We consider learning query and document similarities from a click-through bipartite graph with metadata on the nodes. The metadata contains multiple types of features of queries and documents. We aim to leverage both the click-through bipartite graph and the features to learn query-document, document-document, and query-query similarities. The challenges include how to model and learn the similarity functions based on the graph data. We propose solving the problems in a principled way. Specifically, we use two different linear mappings to project the queries and documents in two different feature spaces into the same latent space, and take the dot product in the latent space as their similarity.
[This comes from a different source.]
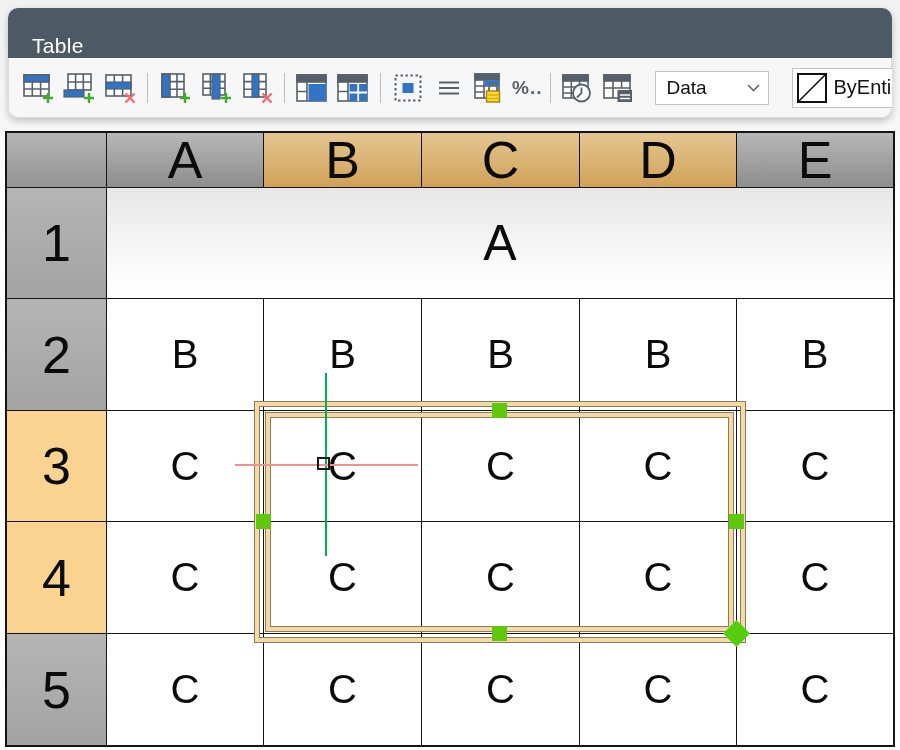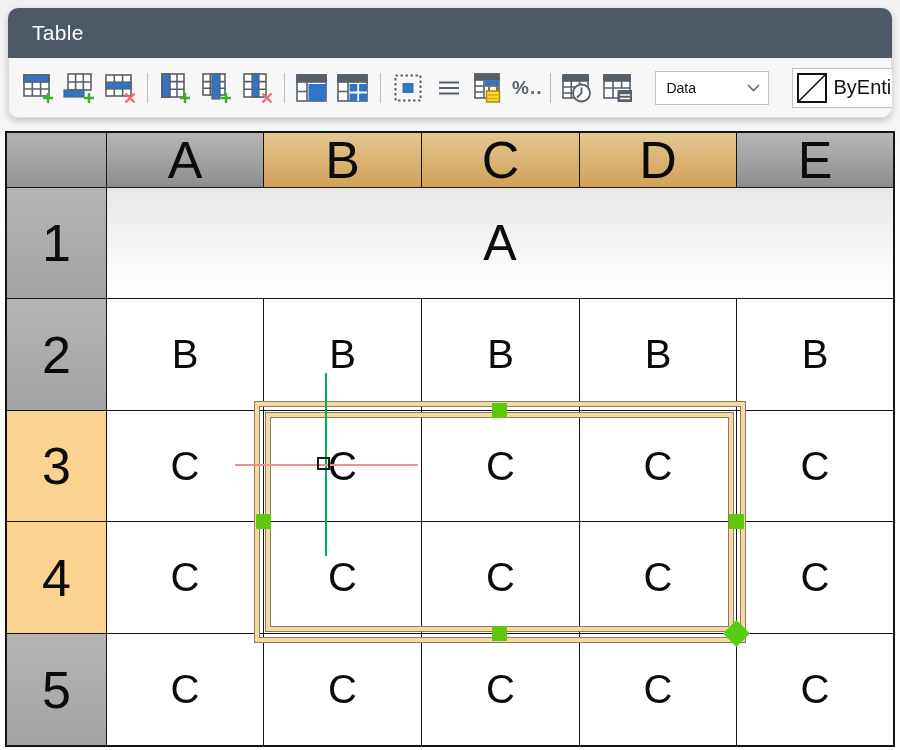"Table" .titlebar { align-items: center -> flex-end }
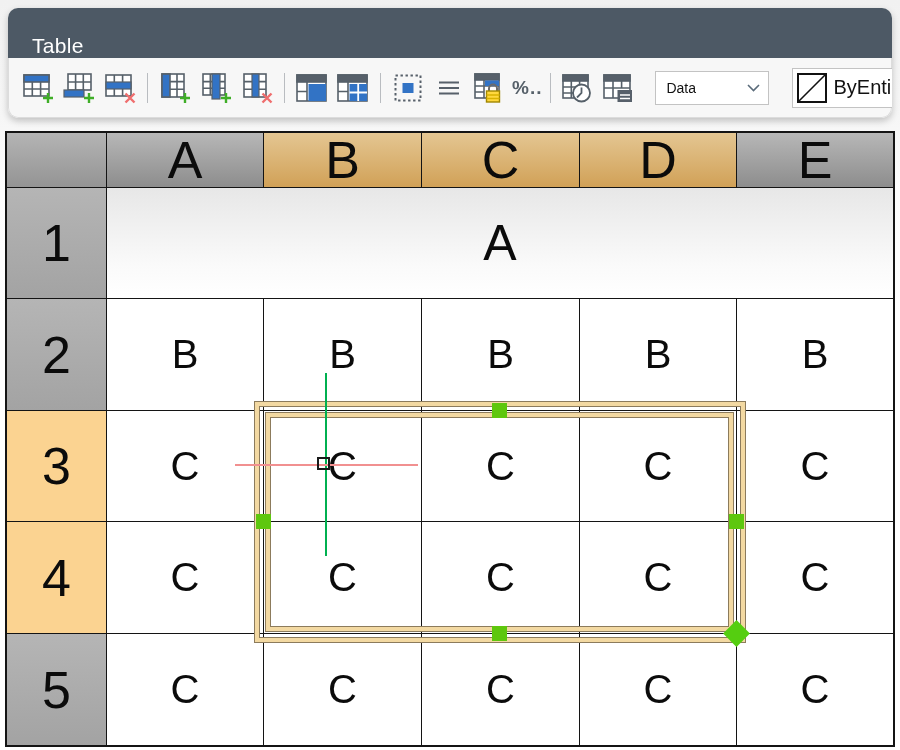"Data" .combo { font-size: 14px -> 19px }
Query-query and document-document similarities can also be naturally defined as dot products in the latent space. We formalize the learning of similarity functions as learning of the mappings that maximize the similarities of the observed query-document pairs on the enriched click-through bipartite graph. When queries and documents have multiple types of features, the similarity function is defined as a linear combination of multiple similarity functions, each based on one type of features. We further solve the learning problem by using a new technique called Multi-view Partial Least Squares (M-PLS). The advantages include the global optimum which can be obtained through Singular Value Decomposition (SVD) and the capability of finding high quality similar queries. We conducted large scale experiments on enterprise search data and web search data. The experimental results on relevance ranking and similar query finding demonstrate that the proposed method works significantly better than the baseline methods.